Your task is to transcribe the records exactly, skipping every image.
•••••
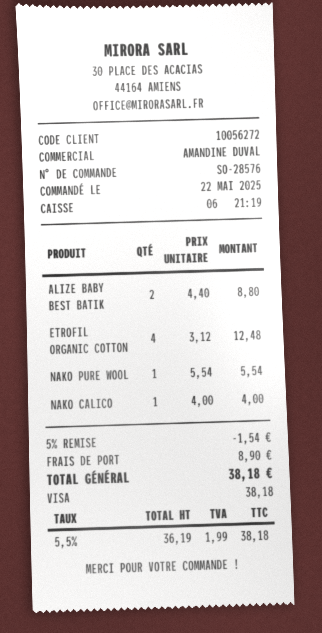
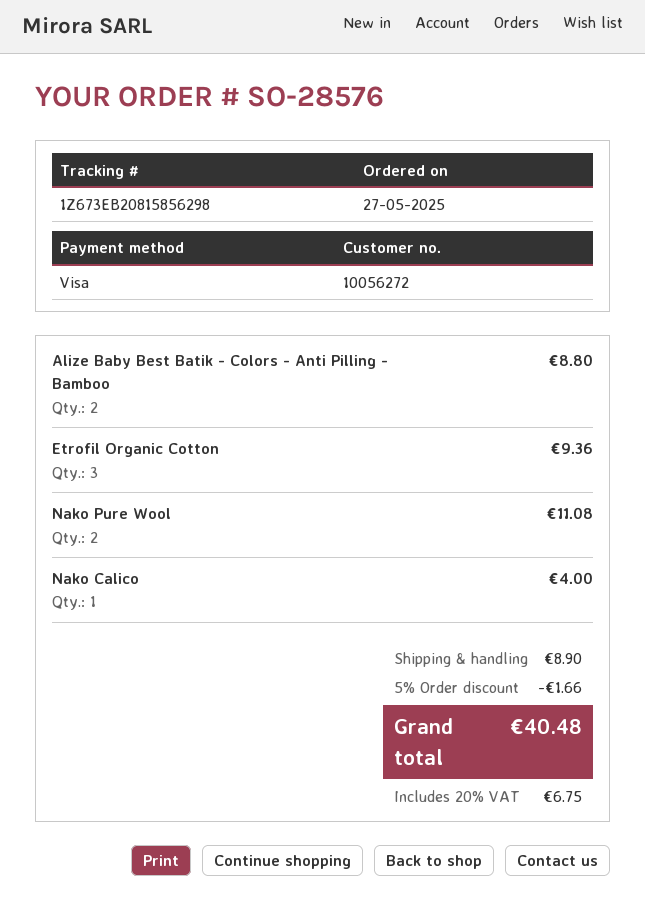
order date: 2025-05-22 -> 2025-05-27
ETROFIL ORGANIC COTTON: 4 for 12.48 -> 3 for 9.36
NAKO PURE WOOL: 1 for 5.54 -> 2 for 11.08
discount: 5% = 1.54 -> 5% = 1.66
tax: 5.5% = 1.99 -> 20% = 6.75
total: 38.18 -> 40.48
•••••
- _Exercise response_
order date: 2025-05-22 -> 2025-05-27
ETROFIL ORGANIC COTTON: 4 for 12.48 -> 3 for 9.36
NAKO PURE WOOL: 1 for 5.54 -> 2 for 11.08
discount: 5% = 1.54 -> 5% = 1.66
tax: 5.5% = 1.99 -> 20% = 6.75
total: 38.18 -> 40.48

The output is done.